### [Description of the task]
Except for the pictures, write out all the records that follow exactly.

### [Given data]
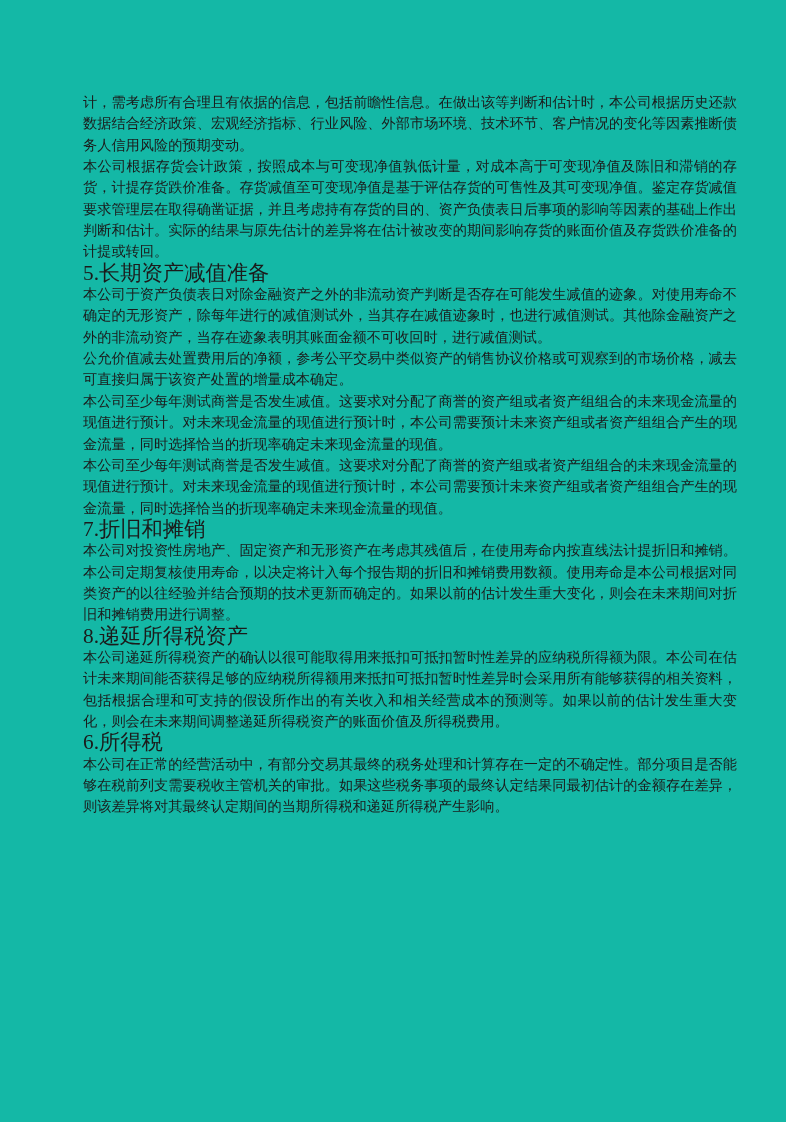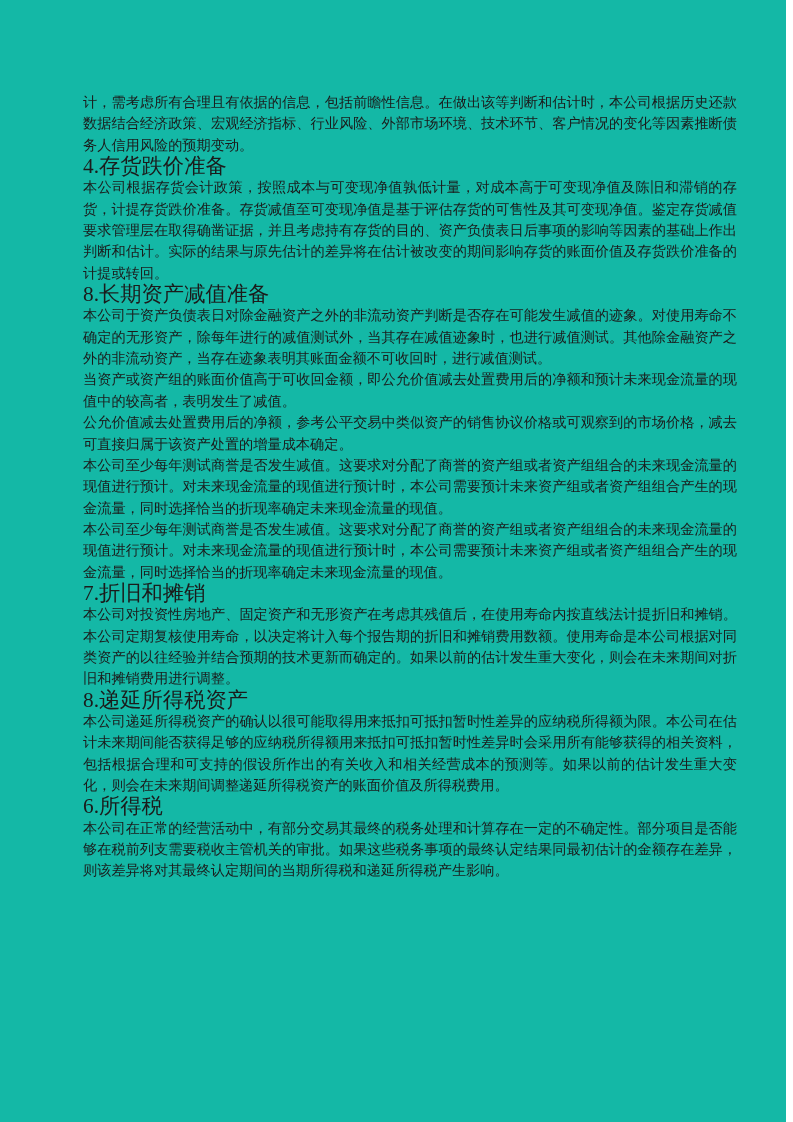--- a/index.html
+++ b/index.html
@@ -35,25 +35,23 @@
     text-align: left;
     font-weight: normal;
   }
 </style>
 </head>
 <body>
 
 <div class="page">
   <div class="content">
     <p class="para">计，需考虑所有合理且有依据的信息，包括前瞻性信息。在做出该等判断和估计时，本公司根据历史还款数据结合经济政策、宏观经济指标、行业风险、外部市场环境、技术环节、客户情况的变化等因素推断债务人信用风险的预期变动。</p>
-    <h2 class="heading">4.存货跌价准备</h2>
     <p class="para">本公司根据存货会计政策，按照成本与可变现净值孰低计量，对成本高于可变现净值及陈旧和滞销的存货，计提存货跌价准备。存货减值至可变现净值是基于评估存货的可售性及其可变现净值。鉴定存货减值要求管理层在取得确凿证据，并且考虑持有存货的目的、资产负债表日后事项的影响等因素的基础上作出判断和估计。实际的结果与原先估计的差异将在估计被改变的期间影响存货的账面价值及存货跌价准备的计提或转回。</p>
-    <h2 class="heading">8.长期资产减值准备</h2>
+    <h2 class="heading">5.长期资产减值准备</h2>
     <p class="para">本公司于资产负债表日对除金融资产之外的非流动资产判断是否存在可能发生减值的迹象。对使用寿命不确定的无形资产，除每年进行的减值测试外，当其存在减值迹象时，也进行减值测试。其他除金融资产之外的非流动资产，当存在迹象表明其账面金额不可收回时，进行减值测试。</p>
-    <p class="para">当资产或资产组的账面价值高于可收回金额，即公允价值减去处置费用后的净额和预计未来现金流量的现值中的较高者，表明发生了减值。</p>
     <p class="para">公允价值减去处置费用后的净额，参考公平交易中类似资产的销售协议价格或可观察到的市场价格，减去可直接归属于该资产处置的增量成本确定。</p>
     <p class="para">本公司至少每年测试商誉是否发生减值。这要求对分配了商誉的资产组或者资产组组合的未来现金流量的现值进行预计。对未来现金流量的现值进行预计时，本公司需要预计未来资产组或者资产组组合产生的现金流量，同时选择恰当的折现率确定未来现金流量的现值。</p>
     <p class="para">本公司至少每年测试商誉是否发生减值。这要求对分配了商誉的资产组或者资产组组合的未来现金流量的现值进行预计。对未来现金流量的现值进行预计时，本公司需要预计未来资产组或者资产组组合产生的现金流量，同时选择恰当的折现率确定未来现金流量的现值。</p>
     <h2 class="heading">7.折旧和摊销</h2>
     <p class="para">本公司对投资性房地产、固定资产和无形资产在考虑其残值后，在使用寿命内按直线法计提折旧和摊销。本公司定期复核使用寿命，以决定将计入每个报告期的折旧和摊销费用数额。使用寿命是本公司根据对同类资产的以往经验并结合预期的技术更新而确定的。如果以前的估计发生重大变化，则会在未来期间对折旧和摊销费用进行调整。</p>
     <h2 class="heading">8.递延所得税资产</h2>
     <p class="para">本公司递延所得税资产的确认以很可能取得用来抵扣可抵扣暂时性差异的应纳税所得额为限。本公司在估计未来期间能否获得足够的应纳税所得额用来抵扣可抵扣暂时性差异时会采用所有能够获得的相关资料，包括根据合理和可支持的假设所作出的有关收入和相关经营成本的预测等。如果以前的估计发生重大变化，则会在未来期间调整递延所得税资产的账面价值及所得税费用。</p>
     <h2 class="heading">6.所得税</h2>
     <p class="para">本公司在正常的经营活动中，有部分交易其最终的税务处理和计算存在一定的不确定性。部分项目是否能够在税前列支需要税收主管机关的审批。如果这些税务事项的最终认定结果同最初估计的金额存在差异，则该差异将对其最终认定期间的当期所得税和递延所得税产生影响。</p>
   </div>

### [Result]
--- a/index.html
+++ b/index.html
@@ -35,25 +35,23 @@
     text-align: left;
     font-weight: normal;
   }
 </style>
 </head>
 <body>
 
 <div class="page">
   <div class="content">
     <p class="para">计，需考虑所有合理且有依据的信息，包括前瞻性信息。在做出该等判断和估计时，本公司根据历史还款数据结合经济政策、宏观经济指标、行业风险、外部市场环境、技术环节、客户情况的变化等因素推断债务人信用风险的预期变动。</p>
-    <h2 class="heading">4.存货跌价准备</h2>
     <p class="para">本公司根据存货会计政策，按照成本与可变现净值孰低计量，对成本高于可变现净值及陈旧和滞销的存货，计提存货跌价准备。存货减值至可变现净值是基于评估存货的可售性及其可变现净值。鉴定存货减值要求管理层在取得确凿证据，并且考虑持有存货的目的、资产负债表日后事项的影响等因素的基础上作出判断和估计。实际的结果与原先估计的差异将在估计被改变的期间影响存货的账面价值及存货跌价准备的计提或转回。</p>
-    <h2 class="heading">8.长期资产减值准备</h2>
+    <h2 class="heading">5.长期资产减值准备</h2>
     <p class="para">本公司于资产负债表日对除金融资产之外的非流动资产判断是否存在可能发生减值的迹象。对使用寿命不确定的无形资产，除每年进行的减值测试外，当其存在减值迹象时，也进行减值测试。其他除金融资产之外的非流动资产，当存在迹象表明其账面金额不可收回时，进行减值测试。</p>
-    <p class="para">当资产或资产组的账面价值高于可收回金额，即公允价值减去处置费用后的净额和预计未来现金流量的现值中的较高者，表明发生了减值。</p>
     <p class="para">公允价值减去处置费用后的净额，参考公平交易中类似资产的销售协议价格或可观察到的市场价格，减去可直接归属于该资产处置的增量成本确定。</p>
     <p class="para">本公司至少每年测试商誉是否发生减值。这要求对分配了商誉的资产组或者资产组组合的未来现金流量的现值进行预计。对未来现金流量的现值进行预计时，本公司需要预计未来资产组或者资产组组合产生的现金流量，同时选择恰当的折现率确定未来现金流量的现值。</p>
     <p class="para">本公司至少每年测试商誉是否发生减值。这要求对分配了商誉的资产组或者资产组组合的未来现金流量的现值进行预计。对未来现金流量的现值进行预计时，本公司需要预计未来资产组或者资产组组合产生的现金流量，同时选择恰当的折现率确定未来现金流量的现值。</p>
     <h2 class="heading">7.折旧和摊销</h2>
     <p class="para">本公司对投资性房地产、固定资产和无形资产在考虑其残值后，在使用寿命内按直线法计提折旧和摊销。本公司定期复核使用寿命，以决定将计入每个报告期的折旧和摊销费用数额。使用寿命是本公司根据对同类资产的以往经验并结合预期的技术更新而确定的。如果以前的估计发生重大变化，则会在未来期间对折旧和摊销费用进行调整。</p>
     <h2 class="heading">8.递延所得税资产</h2>
     <p class="para">本公司递延所得税资产的确认以很可能取得用来抵扣可抵扣暂时性差异的应纳税所得额为限。本公司在估计未来期间能否获得足够的应纳税所得额用来抵扣可抵扣暂时性差异时会采用所有能够获得的相关资料，包括根据合理和可支持的假设所作出的有关收入和相关经营成本的预测等。如果以前的估计发生重大变化，则会在未来期间调整递延所得税资产的账面价值及所得税费用。</p>
     <h2 class="heading">6.所得税</h2>
     <p class="para">本公司在正常的经营活动中，有部分交易其最终的税务处理和计算存在一定的不确定性。部分项目是否能够在税前列支需要税收主管机关的审批。如果这些税务事项的最终认定结果同最初估计的金额存在差异，则该差异将对其最终认定期间的当期所得税和递延所得税产生影响。</p>
   </div>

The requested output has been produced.